━━ Information provided

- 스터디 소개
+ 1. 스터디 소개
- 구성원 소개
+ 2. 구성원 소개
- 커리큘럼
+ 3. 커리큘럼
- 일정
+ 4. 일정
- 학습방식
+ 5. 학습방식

━━━━
━━ Information provided

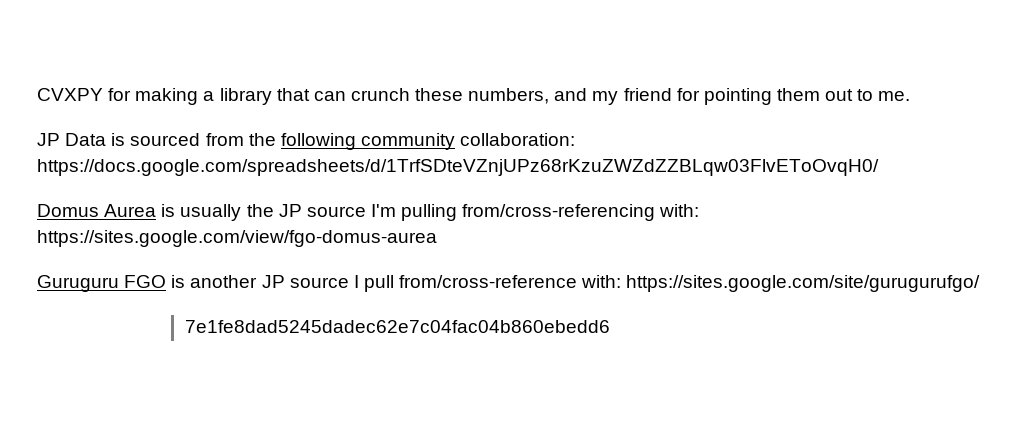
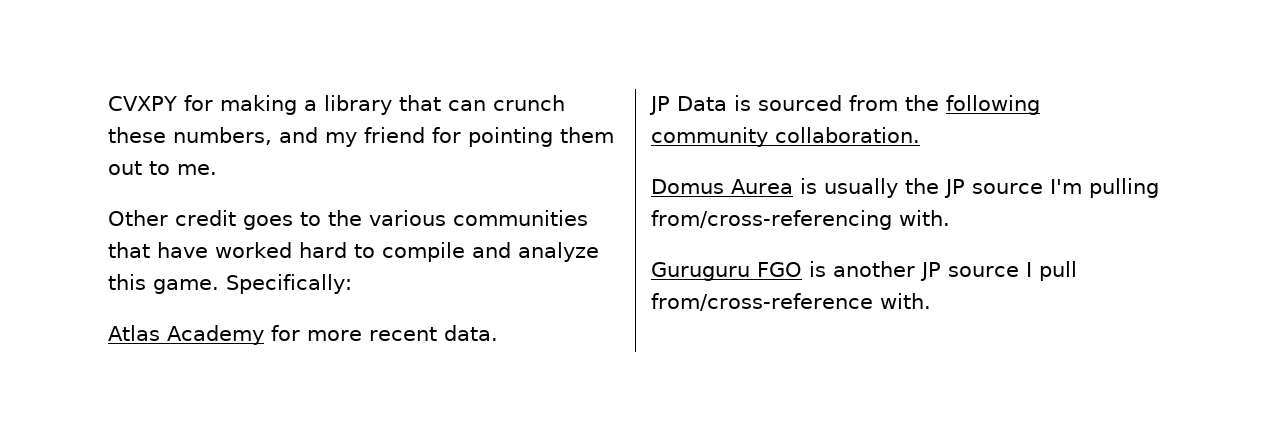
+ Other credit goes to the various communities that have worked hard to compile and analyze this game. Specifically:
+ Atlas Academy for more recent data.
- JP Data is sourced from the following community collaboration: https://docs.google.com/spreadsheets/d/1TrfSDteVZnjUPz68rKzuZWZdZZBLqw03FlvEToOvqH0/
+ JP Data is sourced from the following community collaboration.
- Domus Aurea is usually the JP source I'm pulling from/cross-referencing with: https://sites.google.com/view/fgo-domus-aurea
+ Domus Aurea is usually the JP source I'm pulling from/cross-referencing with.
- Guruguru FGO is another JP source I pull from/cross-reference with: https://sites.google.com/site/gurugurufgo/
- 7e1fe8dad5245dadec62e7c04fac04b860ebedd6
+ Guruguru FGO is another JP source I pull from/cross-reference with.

━━━━

Task objective:
Once you find the line with "following community collaboration." in the entries above, output it and each line after it up to and including the line with "pull from/cross-reference with.", and nothing else.

Result for this task:
+ JP Data is sourced from the following community collaboration.
- Domus Aurea is usually the JP source I'm pulling from/cross-referencing with: https://sites.google.com/view/fgo-domus-aurea
+ Domus Aurea is usually the JP source I'm pulling from/cross-referencing with.
- Guruguru FGO is another JP source I pull from/cross-reference with: https://sites.google.com/site/gurugurufgo/
- 7e1fe8dad5245dadec62e7c04fac04b860ebedd6
+ Guruguru FGO is another JP source I pull from/cross-reference with.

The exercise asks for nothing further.